**Instructions to follow:** Show all lines from the data that include the word "with".

(Beginning of Exercise data)

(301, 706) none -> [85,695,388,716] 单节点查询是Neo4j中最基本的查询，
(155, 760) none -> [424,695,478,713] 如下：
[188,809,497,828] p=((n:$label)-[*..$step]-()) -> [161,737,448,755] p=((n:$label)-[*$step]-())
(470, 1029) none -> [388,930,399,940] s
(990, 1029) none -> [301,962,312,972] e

(End of Exercise data)
(Beginning of Exercise data)

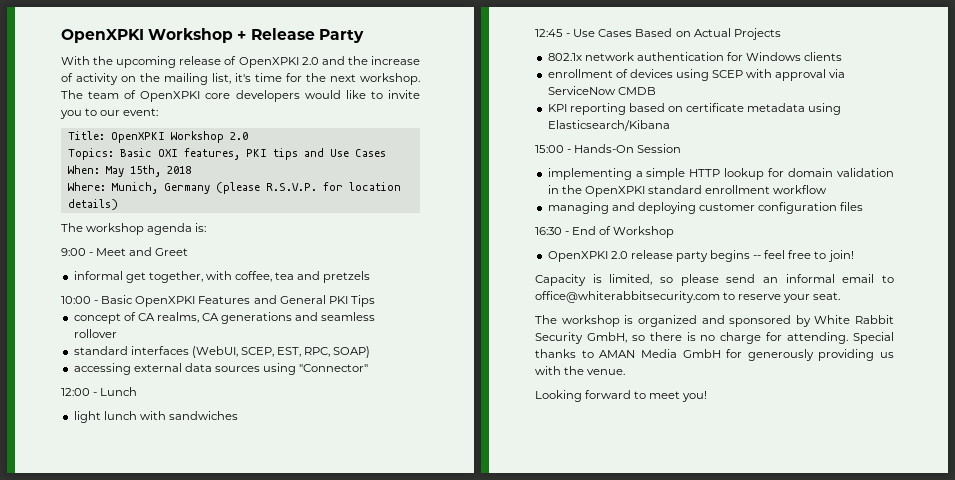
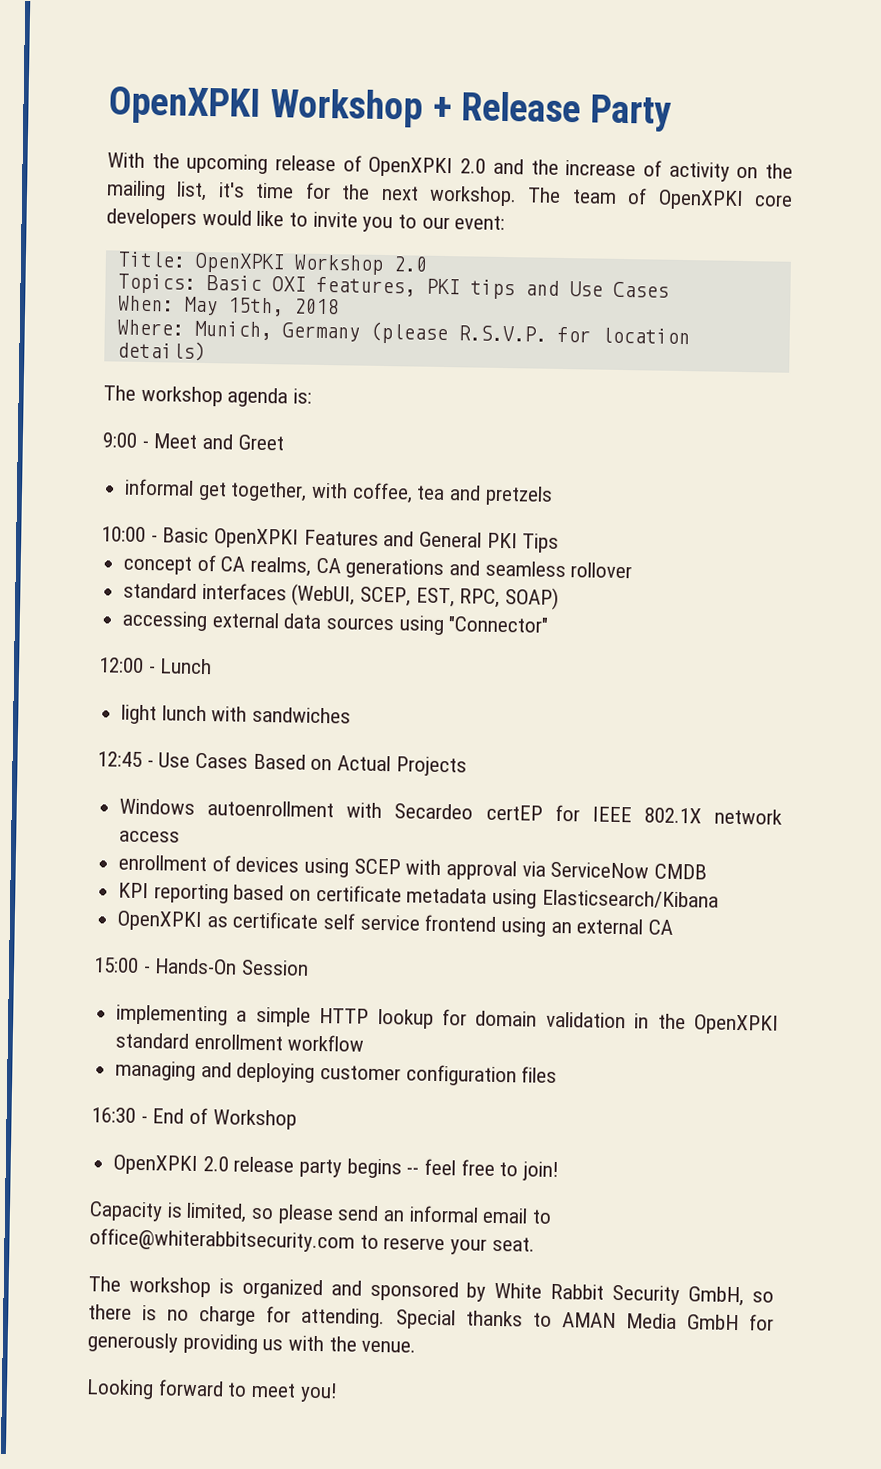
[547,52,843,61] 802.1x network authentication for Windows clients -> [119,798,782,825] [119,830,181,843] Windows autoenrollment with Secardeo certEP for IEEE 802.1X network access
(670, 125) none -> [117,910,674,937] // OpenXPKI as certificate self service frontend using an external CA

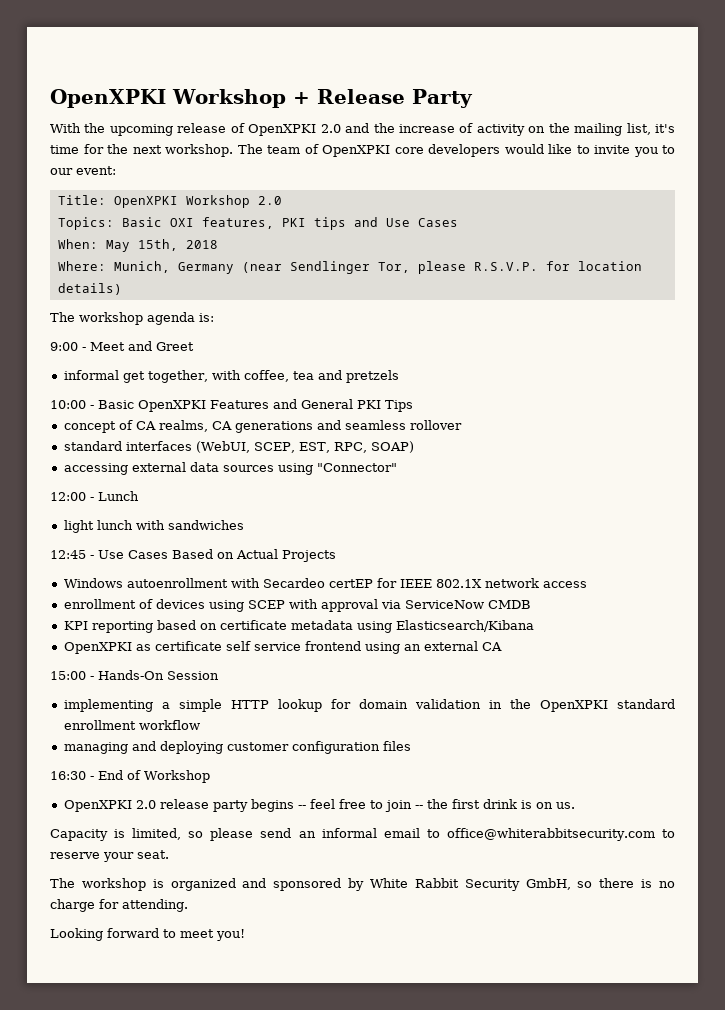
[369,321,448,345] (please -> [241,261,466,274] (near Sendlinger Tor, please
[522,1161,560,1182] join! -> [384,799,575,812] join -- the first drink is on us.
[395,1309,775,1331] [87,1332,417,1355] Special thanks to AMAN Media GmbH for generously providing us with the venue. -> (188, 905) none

(End of Exercise data)

**Task answer:**
[547,52,843,61] 802.1x network authentication for Windows clients -> [119,798,782,825] [119,830,181,843] Windows autoenrollment with Secardeo certEP for IEEE 802.1X network access
[395,1309,775,1331] [87,1332,417,1355] Special thanks to AMAN Media GmbH for generously providing us with the venue. -> (188, 905) none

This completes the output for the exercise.